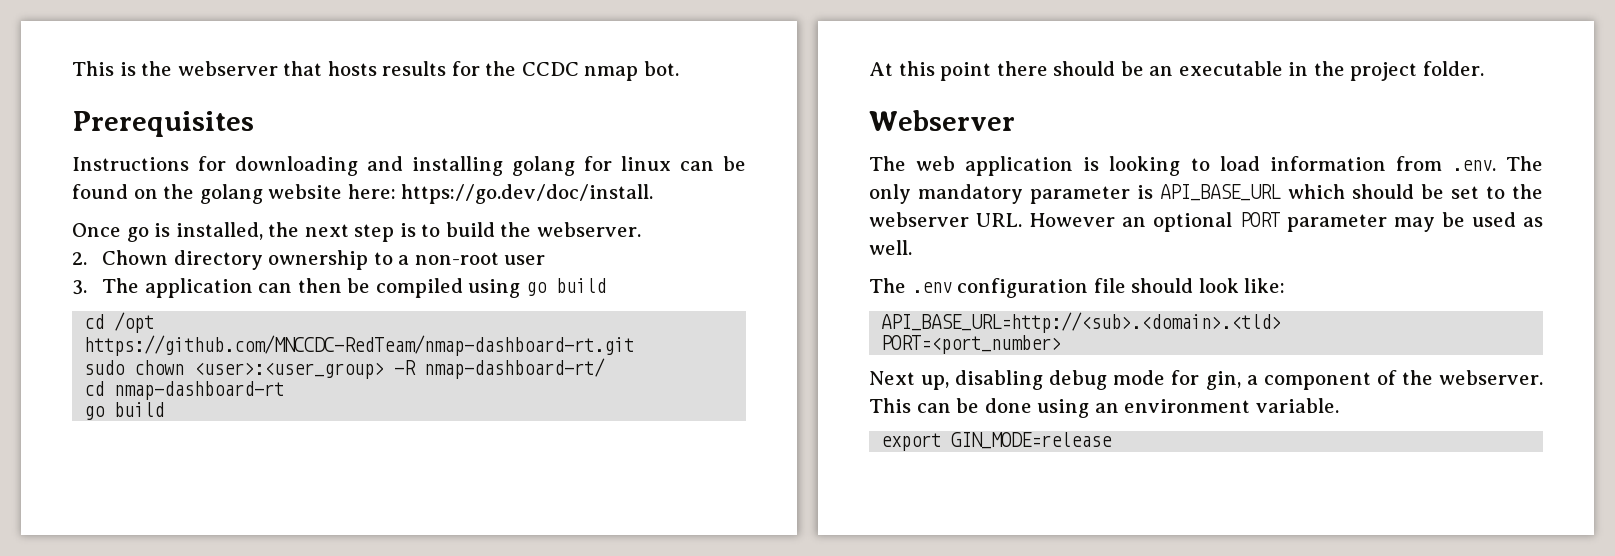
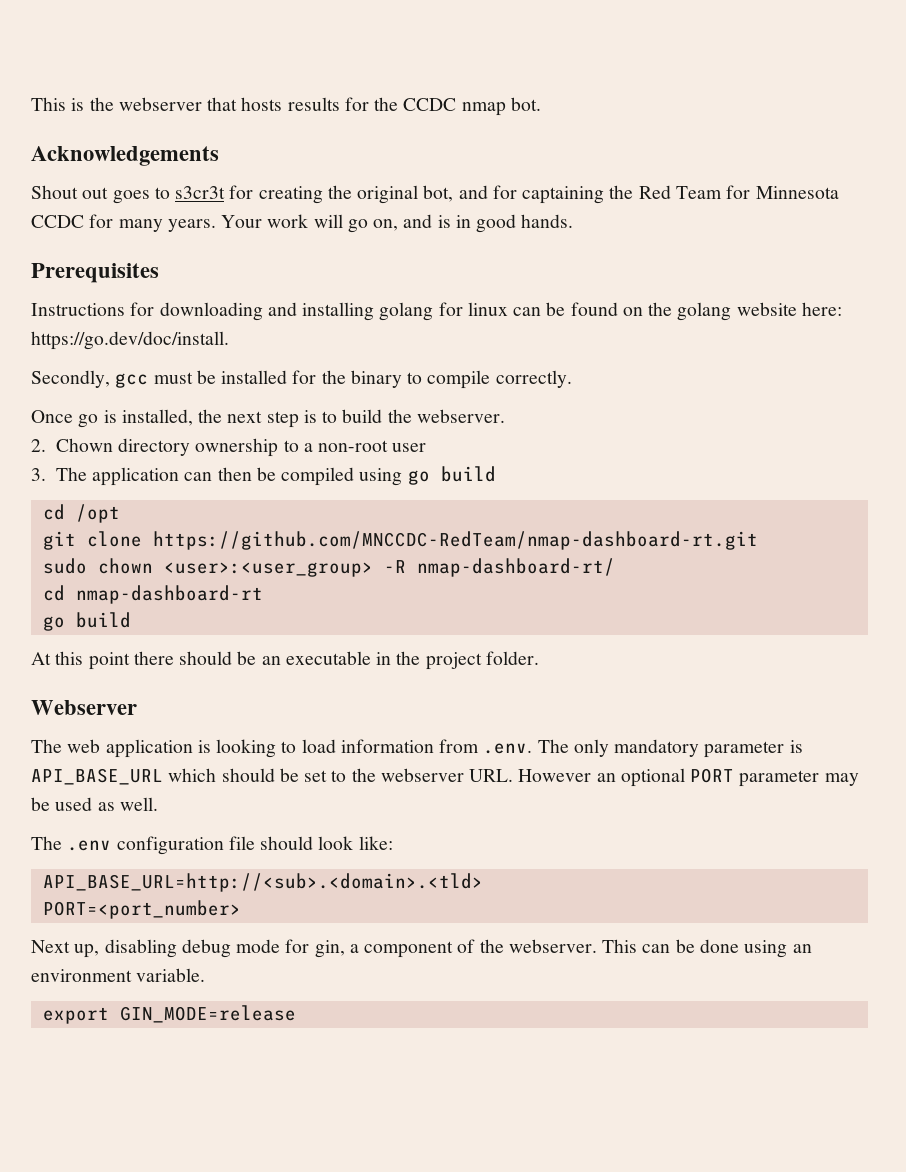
+ Acknowledgements
+ Shout out goes to s3cr3t for creating the original bot, and for captaining the Red Team for Minnesota CCDC for many years. Your work will go on, and is in good hands.
+ Secondly, gcc must be installed for the binary to compile correctly.
- https://github.com/MNCCDC-RedTeam/nmap-dashboard-rt.git
+ git clone https://github.com/MNCCDC-RedTeam/nmap-dashboard-rt.git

--------------------------------

_ASSIGNMENT_
Working through the data above, find every line holding "github" and copy it.

_SOLUTION TO THIS EXERCISE_
- https://github.com/MNCCDC-RedTeam/nmap-dashboard-rt.git
+ git clone https://github.com/MNCCDC-RedTeam/nmap-dashboard-rt.git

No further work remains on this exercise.